Skylab B
This article needs additional citations for verification. (May 2008) |
Station statistics | |
---|---|
Call sign | Skylab B, International Skylab, Advanced Skylab |
Crew | 3 |
Launch | canceled (currently at the National Air and Space Museum in Washington D.C) |
Mass | 77,088 kg |
Days occupied | planned 56 to 90 days |
Skylab B was a concept for a second US space station similar to Skylab that was planned to be launched by NASA for different purposes, mostly involving the Apollo-Soyuz Test Project, but was canceled due to lack of funding. Two Skylabs were made by McDonnell Douglas for the Skylab program, originally the Apollo Applications Program, in 1970, one launched in 1973 and the other put in storage and considered as Skylab B.
Plans
Numerous plans for the Skylab B station included putting it into a mode where it could generate artificial gravity, or to celebrate the 1976 United States Bicentennial with the launch of two Soviet Soyuz missions to the back-up Skylab.

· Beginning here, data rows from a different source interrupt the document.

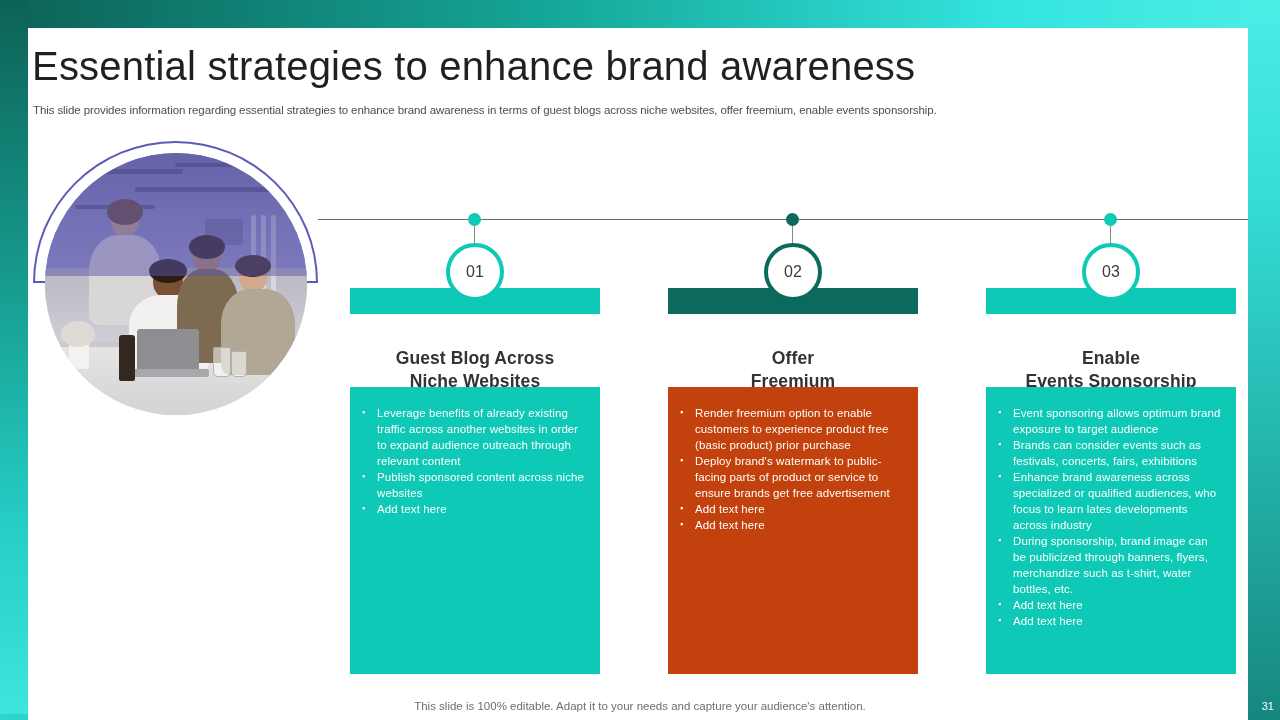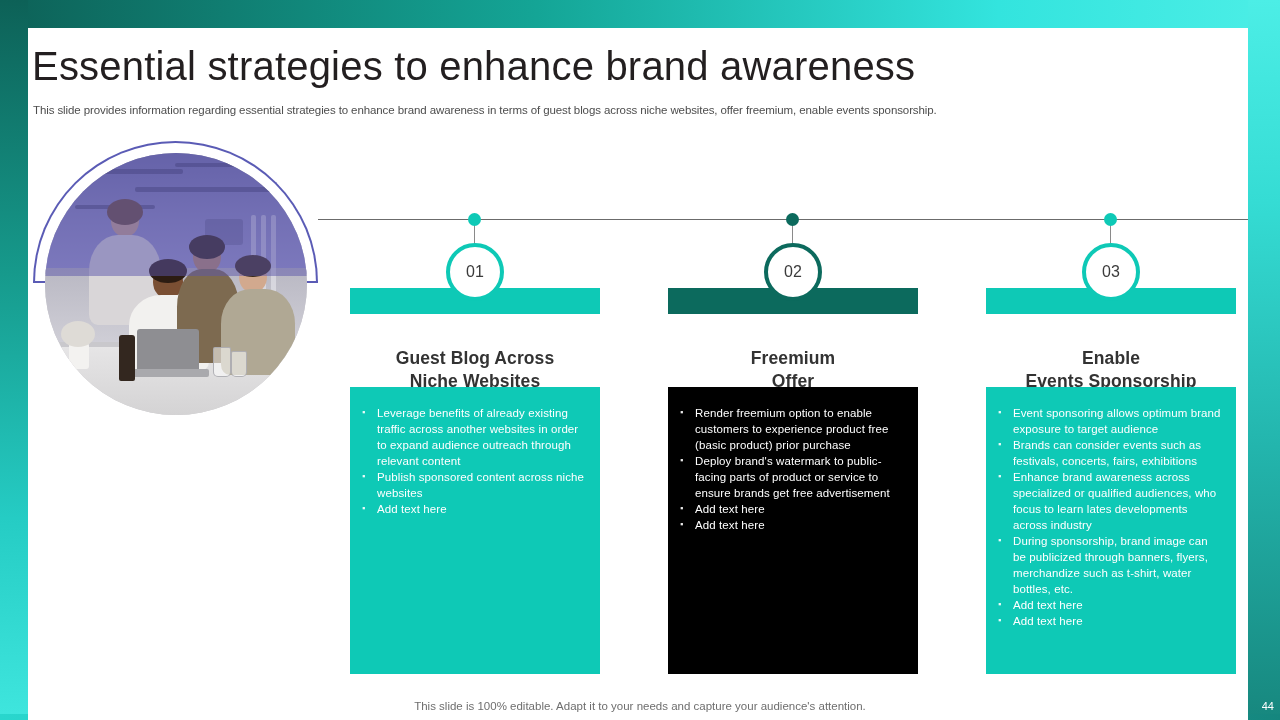--- a/index.html
+++ b/index.html
@@ -325,8 +325,8 @@
       <span>02</span>
     </div>
     <div class="col-title">
+      <div>Offer</div>
       <div>Freemium</div>
-      <div>Offer</div>
     </div>
     <div class="body-box" style="background:#000000;">
       <ul>

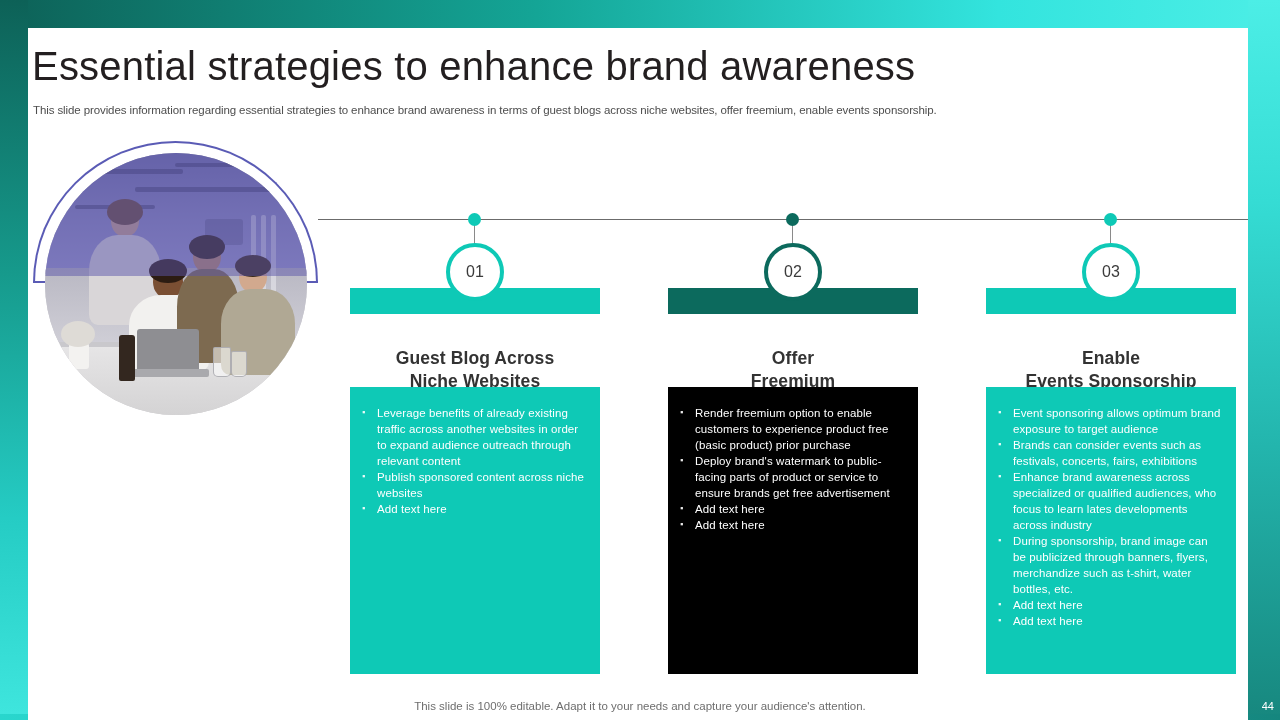--- a/index.html
+++ b/index.html
@@ -328,7 +328,7 @@
       <div>Offer</div>
       <div>Freemium</div>
     </div>
-    <div class="body-box" style="background:#000000;">
+    <div class="body-box" style="background:#c2410c;">
       <ul>
         <li>Render freemium option to enable customers to experience product free (basic product) prior purchase</li>
         <li>Deploy brand's watermark to public-facing parts of product or service to ensure brands get free advertisement</li>

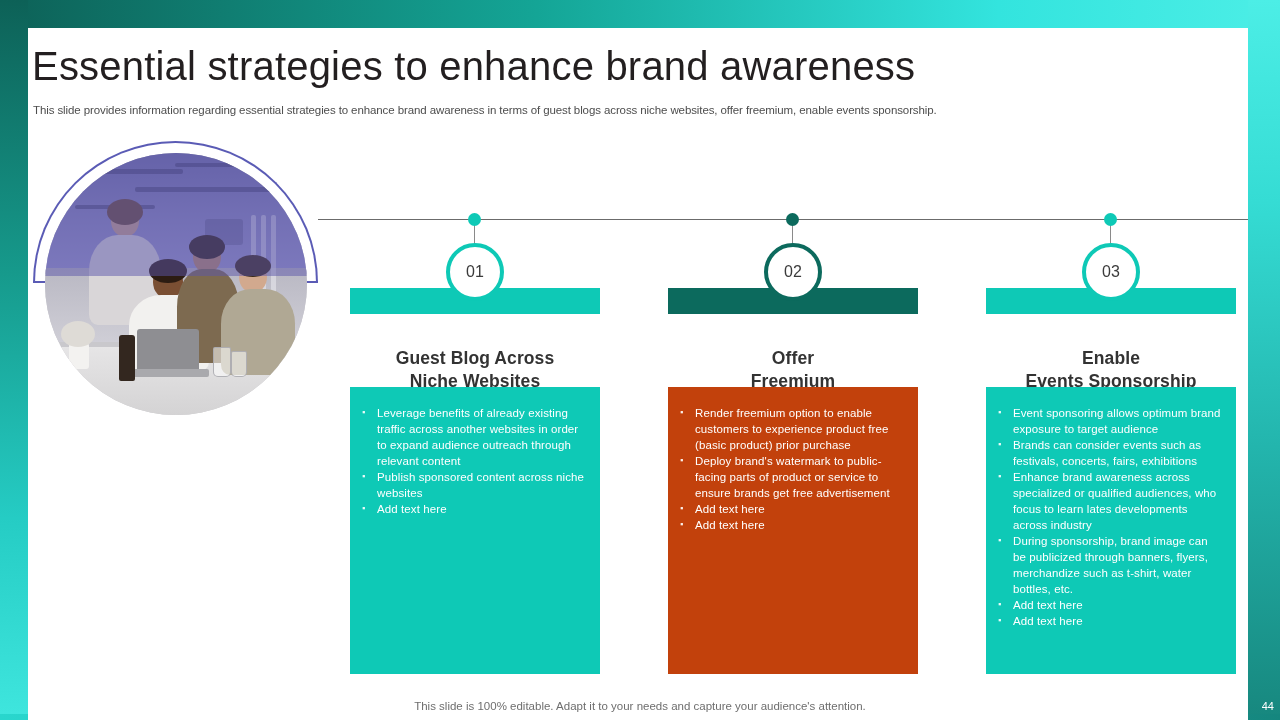--- a/index.html
+++ b/index.html
@@ -360,7 +360,7 @@
   </div>
 
   <div class="footer-note">This slide is 100% editable. Adapt it to your needs and capture your audience's attention.</div>
-  <div class="page-num">44</div>
+  <div class="page-num">31</div>
 
 </div>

When the Apollo-Soyuz Test Project was created in 1972, NASA had an idea of launching the back-up Skylab station during the ASTP mission in 1975, which would involve the Apollo spacecraft docking with the Soyuz spacecraft first, performing intended operations, then heading for the Skylab B, which during the ASTP discussion was originally called the International Skylab, for a 56–90 days extended mission.
For future missions, the station, which would have then be called the Advanced Skylab, could have been expanded by the space shuttle due to enter service in 1981, after the original Skylab station re-entered in 1979, the year the shuttle was expected to make its maiden flight. At the time the idea was discussed, NASA still had two Saturn V launchers, three Saturn IB boosters, the back-up Skylab space station, three Apollo CSMs and two Lunar Modules in storage.

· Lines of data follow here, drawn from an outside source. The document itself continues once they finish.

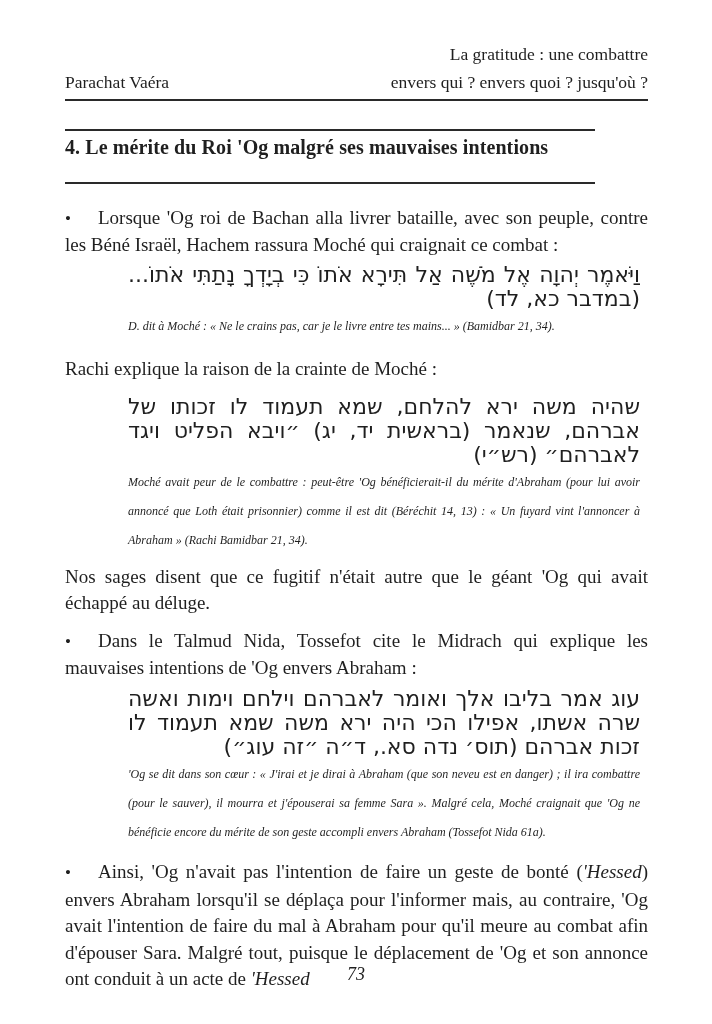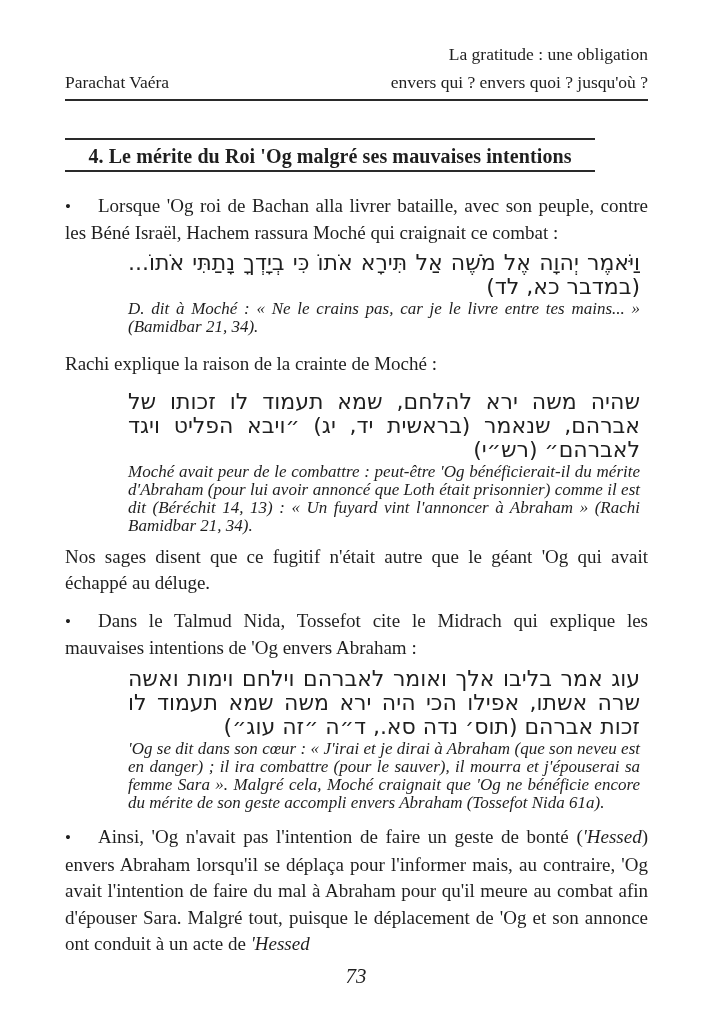--- a/index.html
+++ b/index.html
@@ -87,7 +87,7 @@
 <div class="page">
 
   <div class="runhead">
-    <div class="runhead-line1">La gratitude : une obligation</div>
+    <div class="runhead-line1">La gratitude : une combattre</div>
     <div class="runhead-line2">
       <span>Parachat Vaéra</span>
       <span>envers qui ? envers quoi ? jusqu'où ?</span>

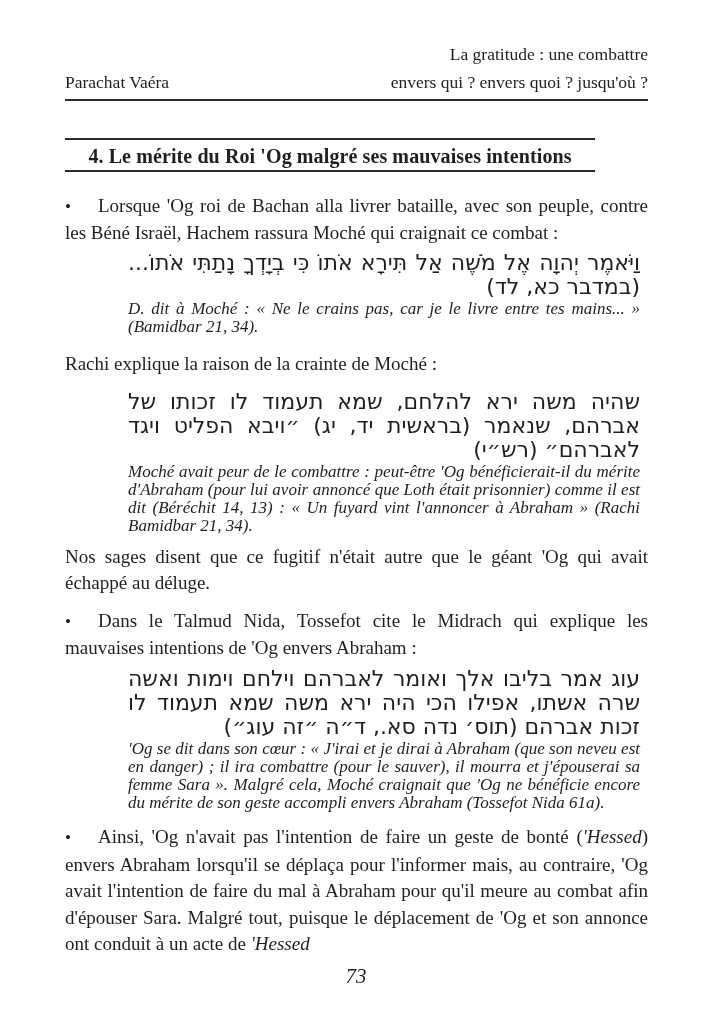--- a/index.html
+++ b/index.html
@@ -28,11 +28,10 @@
   
   .section-title-box {
     width: 530px;
-    margin-top: 37px;
+    margin-top: 28px;
     border-top: 2px solid #2a2a2a;
     border-bottom: 2px solid #2a2a2a;
-    padding: 4px 0 2px 0;
-    text-align: center;
+    padding: 4px 0 23px 0;
   }
   .section-title-box h2 {
     margin: 0;

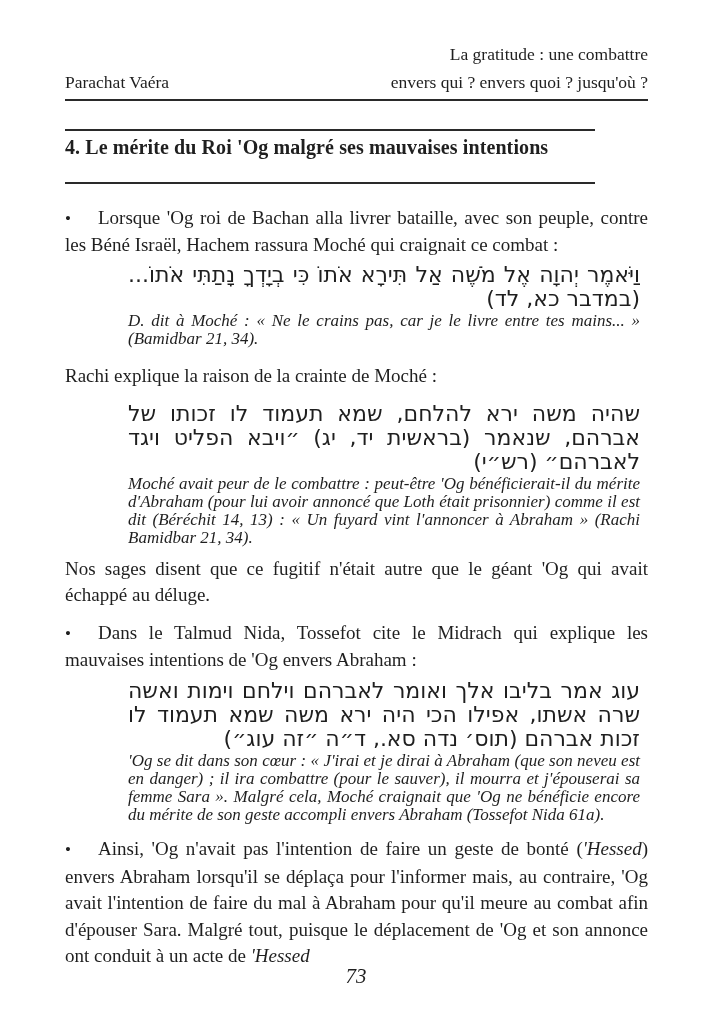--- a/index.html
+++ b/index.html
@@ -67,7 +67,7 @@
   .q3 { margin-top: 6px; }
   .translation {
     font-style: italic;
-    font-size: 17px; line-height: 18px;
+    font-size: 12px; line-height: 29px;
     text-align: justify;
     margin: 1px 0 0 0;
   }

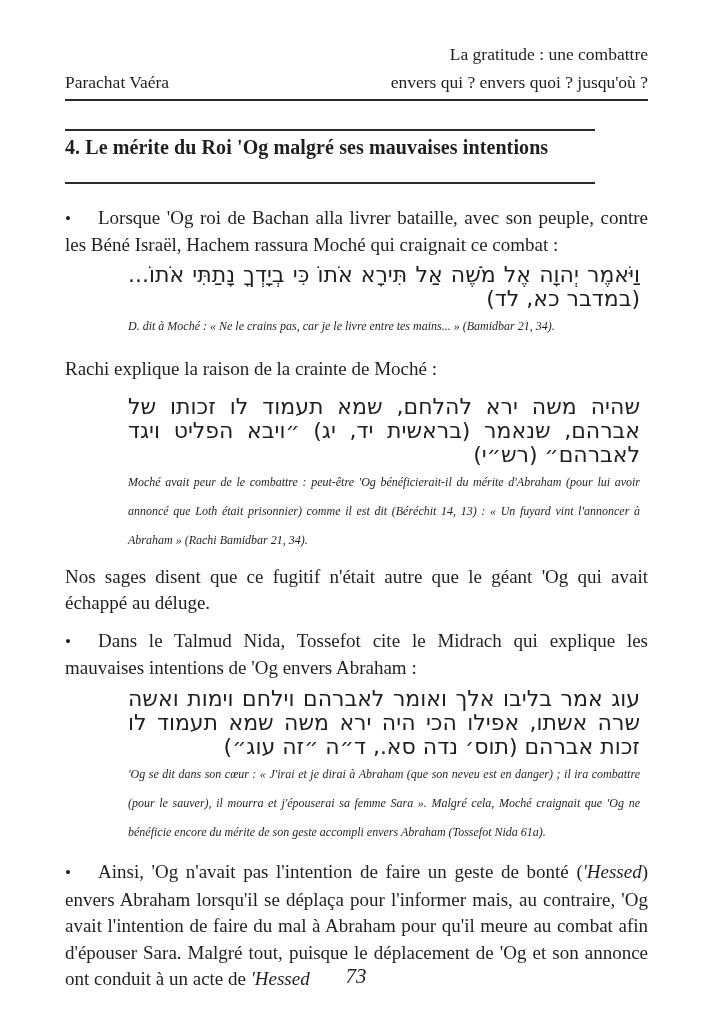--- a/index.html
+++ b/index.html
@@ -77,7 +77,7 @@
     left: 0; right: 0; top: 964px;
     text-align: center;
     font-style: italic;
-    font-size: 21px;
+    font-size: 18px;
   }
 </style>
 </head>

After the original Skylab was launched in May 1973, the plan for the Skylab B was distinctly canceled and the Apollo/Soyuz spacecraft had to use the Docking Module launched on the Apollo-Saturn IB for performing experiments in space. After Project Apollo ended and as NASA was moving to developing the space shuttle, the remaining Apollo hardware was donated to museums in 1976. In the meantime, if the Skylab B space station had been launched in the first place, it would have been the United States' second space station launched apart from the International Space Station, which is now in orbit and under construction, although it also contains different space station modules developed by other countries.
The unused station is on display at the National Air and Space Museum in Washington D.C.
Crew
- Vance Brand — Commander
- Don Lind — Command Module Pilot
- William B. Lenoir — Science Pilot[1]
References
This article includes a list of references, related reading, or external links, but its sources remain unclear because it lacks inline citations. (May 2008) |
- Frieling, Thomas J, Quest, "Skylab B: Unflown Missions, Lost Opportunities", 1996, Volume 5, Issue 4, page 12.
- ^ Don L. Lind oral history transcript, NASA Johnson Space Center Oral History Project, 27 May 2005.